§ EXERCISE OBJECTIVE
Please report every line from the material that contains the word "ipynb".

***** DATASET ENTRIES

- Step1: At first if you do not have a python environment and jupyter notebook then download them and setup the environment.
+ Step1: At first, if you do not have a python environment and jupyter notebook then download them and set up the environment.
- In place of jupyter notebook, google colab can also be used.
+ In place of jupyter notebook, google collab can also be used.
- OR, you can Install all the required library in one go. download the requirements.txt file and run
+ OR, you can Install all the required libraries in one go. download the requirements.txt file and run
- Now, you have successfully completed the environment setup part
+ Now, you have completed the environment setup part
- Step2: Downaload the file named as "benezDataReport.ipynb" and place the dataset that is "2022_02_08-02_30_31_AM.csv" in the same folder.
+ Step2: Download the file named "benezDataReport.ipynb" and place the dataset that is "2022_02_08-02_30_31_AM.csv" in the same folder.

**********
***** DATASET ENTRIES

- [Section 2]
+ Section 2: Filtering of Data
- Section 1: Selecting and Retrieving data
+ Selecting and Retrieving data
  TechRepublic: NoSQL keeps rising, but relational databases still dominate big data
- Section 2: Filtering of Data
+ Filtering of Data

**********

§ SOLUTION TO THIS PROBLEM
- Step2: Downaload the file named as "benezDataReport.ipynb" and place the dataset that is "2022_02_08-02_30_31_AM.csv" in the same folder.
+ Step2: Download the file named "benezDataReport.ipynb" and place the dataset that is "2022_02_08-02_30_31_AM.csv" in the same folder.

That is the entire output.